WHAT YOU HAVE TO DO:
The answer should consist of each line below that contains the word "Reilly".

Entries taken from a collection
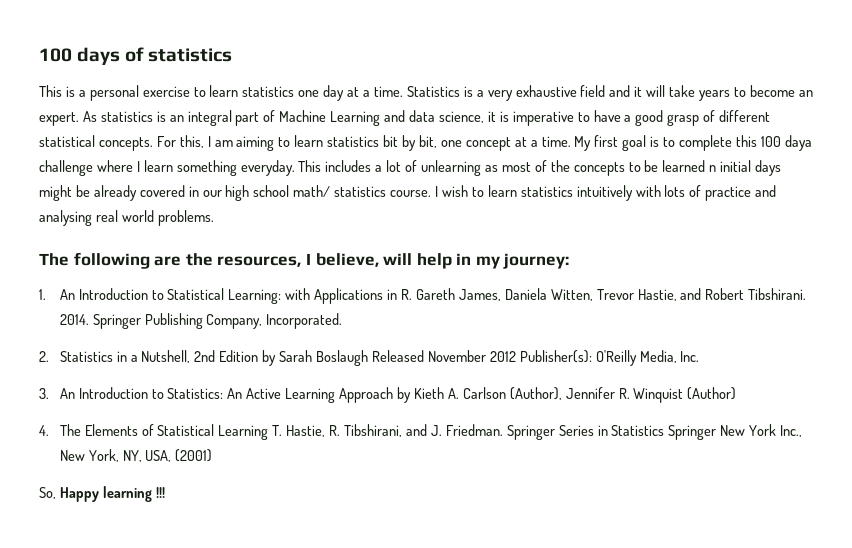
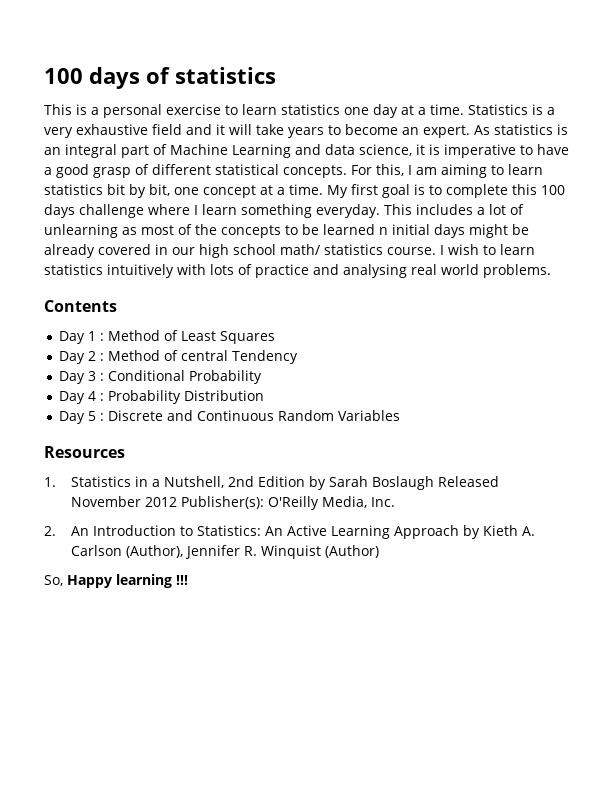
- My first goal is to complete this 100 daya challenge where I learn something everyday.
+ My first goal is to complete this 100 days challenge where I learn something everyday.
- The following are the resources, I believe, will help in my journey:
- 1. An Introduction to Statistical Learning: with Applications in R. Gareth James, Daniela Witten, Trevor Hastie, and Robert Tibshirani. 2014. Springer Publishing Company, Incorporated.
- 2. Statistics in a Nutshell, 2nd Edition by Sarah Boslaugh Released November 2012 Publisher(s): O'Reilly Media, Inc.
+ Contents
+ Day 1 : Method of Least Squares
+ Day 2 : Method of central Tendency
+ Day 3 : Conditional Probability
+ Day 4 : Probability Distribution
+ Day 5 : Discrete and Continuous Random Variables
+ Resources
+ 1. Statistics in a Nutshell, 2nd Edition by Sarah Boslaugh Released November 2012 Publisher(s): O'Reilly Media, Inc.
- 3. An Introduction to Statistics: An Active Learning Approach by Kieth A. Carlson (Author), Jennifer R. Winquist (Author)
+ 2. An Introduction to Statistics: An Active Learning Approach by Kieth A. Carlson (Author), Jennifer R. Winquist (Author)
- 4. The Elements of Statistical Learning T. Hastie, R. Tibshirani, and J. Friedman. Springer Series in Statistics Springer New York Inc., New York, NY, USA, (2001)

TASK RESPONSE:
- 2. Statistics in a Nutshell, 2nd Edition by Sarah Boslaugh Released November 2012 Publisher(s): O'Reilly Media, Inc.
+ 1. Statistics in a Nutshell, 2nd Edition by Sarah Boslaugh Released November 2012 Publisher(s): O'Reilly Media, Inc.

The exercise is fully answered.